Every line of the material below should be repeated exactly.

=== RECORD SET ===

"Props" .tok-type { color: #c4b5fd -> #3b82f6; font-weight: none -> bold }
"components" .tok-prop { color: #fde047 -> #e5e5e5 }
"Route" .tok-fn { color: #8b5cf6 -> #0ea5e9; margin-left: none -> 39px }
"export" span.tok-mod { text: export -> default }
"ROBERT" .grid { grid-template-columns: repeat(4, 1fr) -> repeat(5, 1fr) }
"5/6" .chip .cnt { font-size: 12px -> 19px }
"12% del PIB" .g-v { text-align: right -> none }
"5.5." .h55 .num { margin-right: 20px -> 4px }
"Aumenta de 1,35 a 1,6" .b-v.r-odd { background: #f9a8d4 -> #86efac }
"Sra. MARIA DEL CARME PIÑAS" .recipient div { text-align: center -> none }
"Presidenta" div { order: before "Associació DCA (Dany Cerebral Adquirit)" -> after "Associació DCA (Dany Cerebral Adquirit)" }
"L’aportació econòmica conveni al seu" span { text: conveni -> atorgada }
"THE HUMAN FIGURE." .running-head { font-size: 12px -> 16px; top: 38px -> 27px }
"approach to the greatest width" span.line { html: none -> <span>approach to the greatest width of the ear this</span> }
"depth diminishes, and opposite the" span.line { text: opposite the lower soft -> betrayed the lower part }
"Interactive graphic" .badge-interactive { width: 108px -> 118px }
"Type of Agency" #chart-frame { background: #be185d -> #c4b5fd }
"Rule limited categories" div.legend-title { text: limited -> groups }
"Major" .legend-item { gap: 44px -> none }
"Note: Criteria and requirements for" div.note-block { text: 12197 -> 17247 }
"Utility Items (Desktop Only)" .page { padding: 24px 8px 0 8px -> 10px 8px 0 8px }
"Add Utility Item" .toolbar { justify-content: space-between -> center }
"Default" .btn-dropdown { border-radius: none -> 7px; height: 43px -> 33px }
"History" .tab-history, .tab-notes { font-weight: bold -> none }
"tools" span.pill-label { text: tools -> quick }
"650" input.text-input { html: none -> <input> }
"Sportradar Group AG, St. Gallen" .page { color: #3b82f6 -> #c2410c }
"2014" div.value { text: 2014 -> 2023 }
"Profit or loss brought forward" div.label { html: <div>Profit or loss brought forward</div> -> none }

===

> [EXPECTED ANSWER]
"Props" .tok-type { color: #c4b5fd -> #3b82f6; font-weight: none -> bold }
"components" .tok-prop { color: #fde047 -> #e5e5e5 }
"Route" .tok-fn { color: #8b5cf6 -> #0ea5e9; margin-left: none -> 39px }
"export" span.tok-mod { text: export -> default }
"ROBERT" .grid { grid-template-columns: repeat(4, 1fr) -> repeat(5, 1fr) }
"5/6" .chip .cnt { font-size: 12px -> 19px }
"12% del PIB" .g-v { text-align: right -> none }
"5.5." .h55 .num { margin-right: 20px -> 4px }
"Aumenta de 1,35 a 1,6" .b-v.r-odd { background: #f9a8d4 -> #86efac }
"Sra. MARIA DEL CARME PIÑAS" .recipient div { text-align: center -> none }
"Presidenta" div { order: before "Associació DCA (Dany Cerebral Adquirit)" -> after "Associació DCA (Dany Cerebral Adquirit)" }
"L’aportació econòmica conveni al seu" span { text: conveni -> atorgada }
"THE HUMAN FIGURE." .running-head { font-size: 12px -> 16px; top: 38px -> 27px }
"approach to the greatest width" span.line { html: none -> <span>approach to the greatest width of the ear this</span> }
"depth diminishes, and opposite the" span.line { text: opposite the lower soft -> betrayed the lower part }
"Interactive graphic" .badge-interactive { width: 108px -> 118px }
"Type of Agency" #chart-frame { background: #be185d -> #c4b5fd }
"Rule limited categories" div.legend-title { text: limited -> groups }
"Major" .legend-item { gap: 44px -> none }
"Note: Criteria and requirements for" div.note-block { text: 12197 -> 17247 }
"Utility Items (Desktop Only)" .page { padding: 24px 8px 0 8px -> 10px 8px 0 8px }
"Add Utility Item" .toolbar { justify-content: space-between -> center }
"Default" .btn-dropdown { border-radius: none -> 7px; height: 43px -> 33px }
"History" .tab-history, .tab-notes { font-weight: bold -> none }
"tools" span.pill-label { text: tools -> quick }
"650" input.text-input { html: none -> <input> }
"Sportradar Group AG, St. Gallen" .page { color: #3b82f6 -> #c2410c }
"2014" div.value { text: 2014 -> 2023 }
"Profit or loss brought forward" div.label { html: <div>Profit or loss brought forward</div> -> none }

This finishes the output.